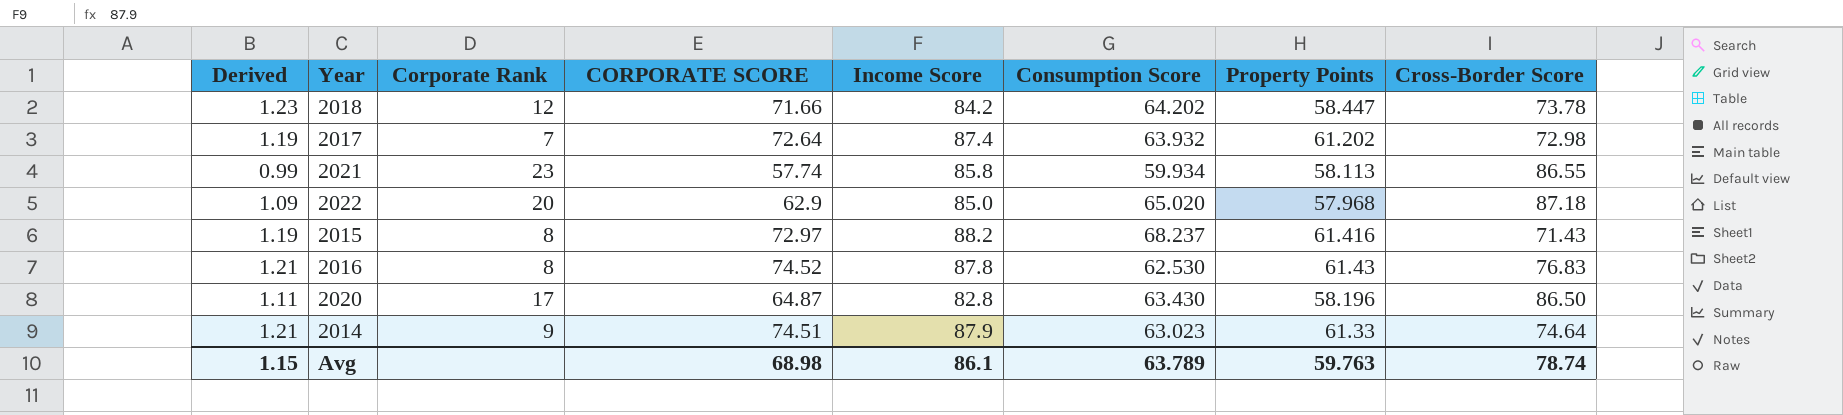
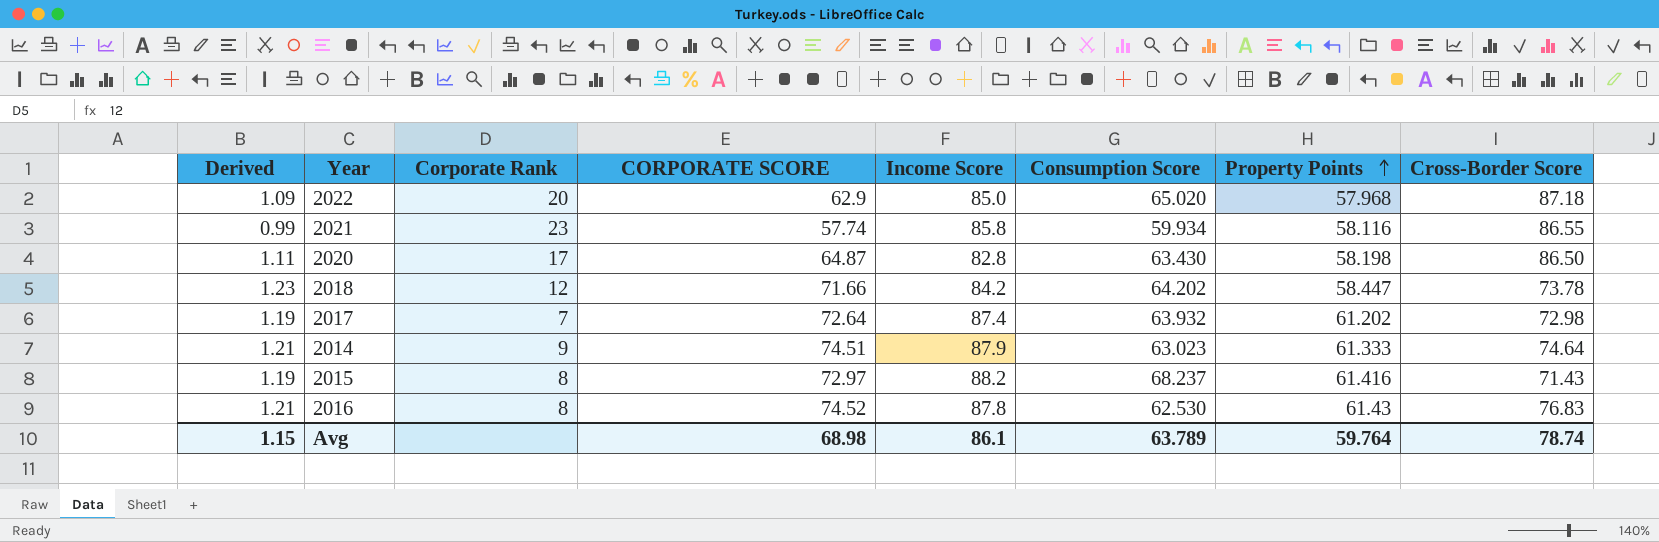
row order: none -> Property Points ascending
2021 | Property Points: 58.113 -> 58.116
2020 | Property Points: 58.196 -> 58.198
2014 | Property Points: 61.33 -> 61.333
Avg | Property Points: 59.763 -> 59.764

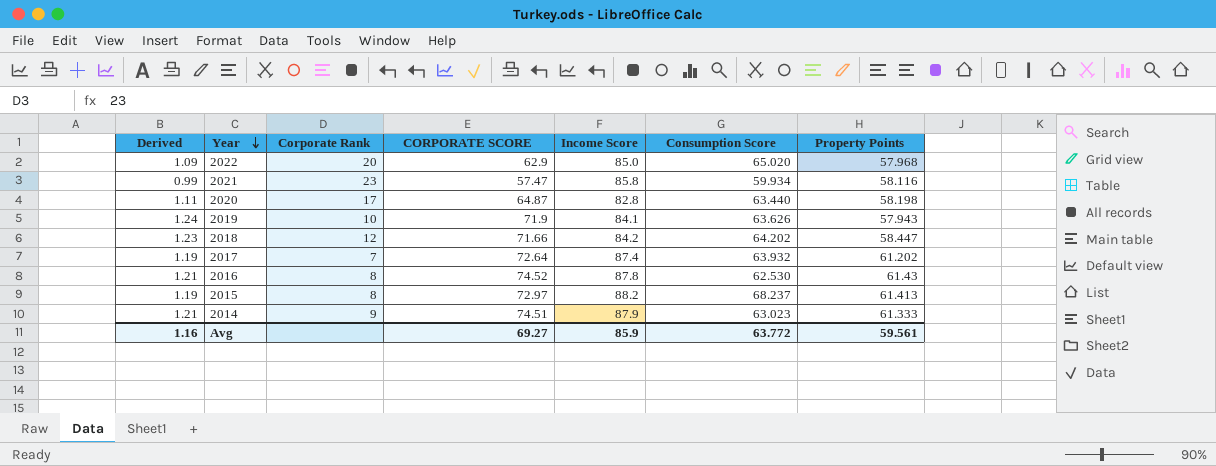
row order: Property Points ascending -> Year descending
column Cross-Border Score | position: 8 -> none
2021 | CORPORATE SCORE: 57.74 -> 57.47
2020 | Consumption Score: 63.430 -> 63.440
row 2019: none -> 1.24 | 10 | 71.9 | 84.1 | 63.626 | 57.943
2015 | Property Points: 61.416 -> 61.413
Avg | Derived: 1.15 -> 1.16
Avg | CORPORATE SCORE: 68.98 -> 69.27
Avg | Income Score: 86.1 -> 85.9
Avg | Consumption Score: 63.789 -> 63.772
Avg | Property Points: 59.764 -> 59.561

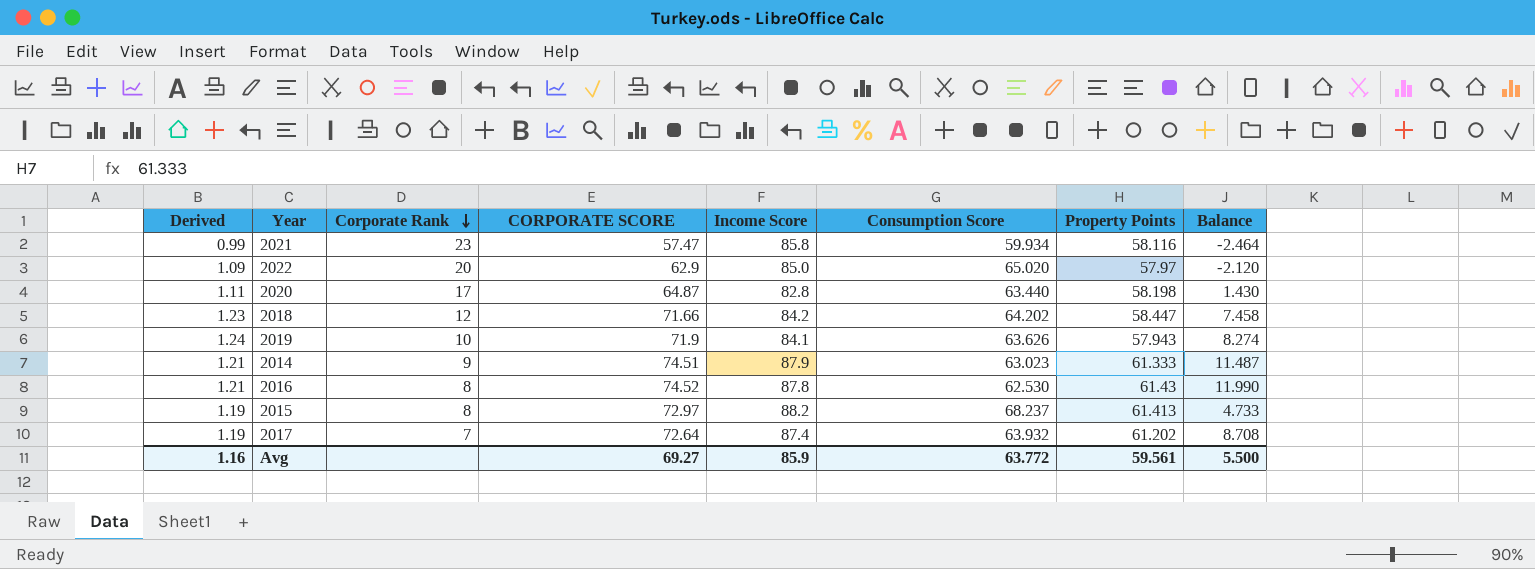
row order: Year descending -> Corporate Rank descending
column Balance | formula: none -> [CORPORATE SCORE] - [Consumption Score]
2022 | Property Points: 57.968 -> 57.97

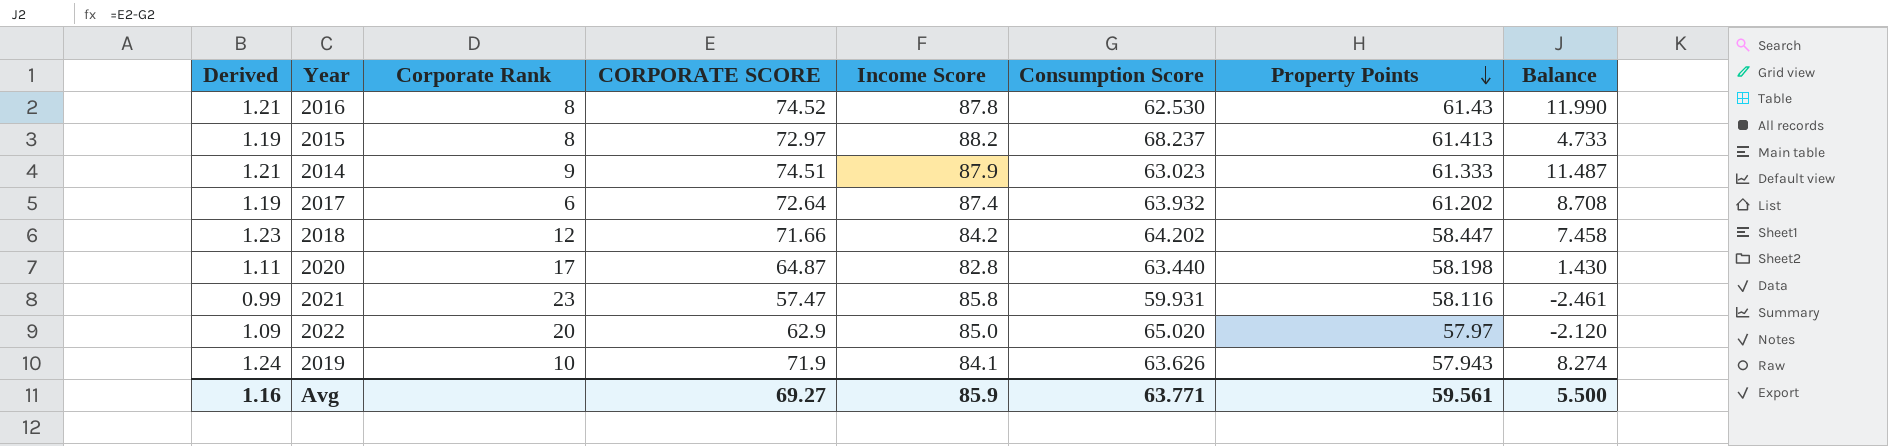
row order: Corporate Rank descending -> Property Points descending
2017 | Corporate Rank: 7 -> 6
2021 | Consumption Score: 59.934 -> 59.931
2021 | Balance: -2.464 -> -2.461
Avg | Consumption Score: 63.772 -> 63.771

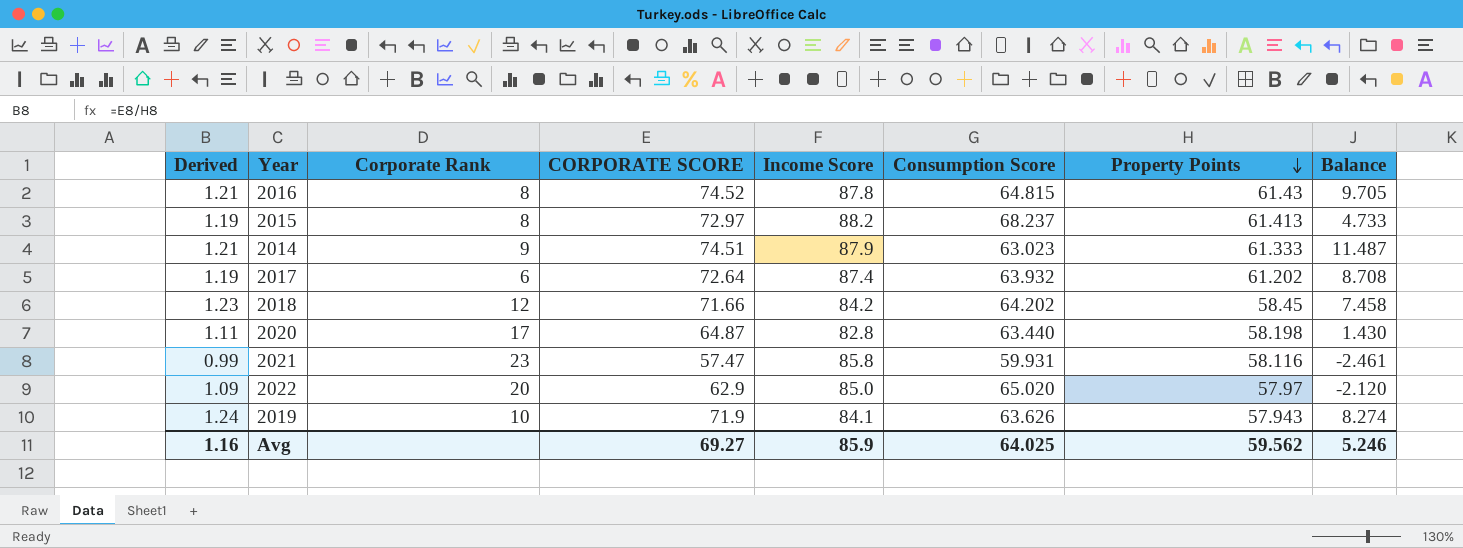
2016 | Consumption Score: 62.530 -> 64.815
2016 | Balance: 11.990 -> 9.705
2018 | Property Points: 58.447 -> 58.45
Avg | Consumption Score: 63.771 -> 64.025
Avg | Property Points: 59.561 -> 59.562
Avg | Balance: 5.500 -> 5.246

- - -

§ **THE PROBLEM**: Every line above carrying the word "descending" needs to be shown.

§ **EXERCISE ANSWER**:
row order: Property Points ascending -> Year descending
row order: Year descending -> Corporate Rank descending
row order: Corporate Rank descending -> Property Points descending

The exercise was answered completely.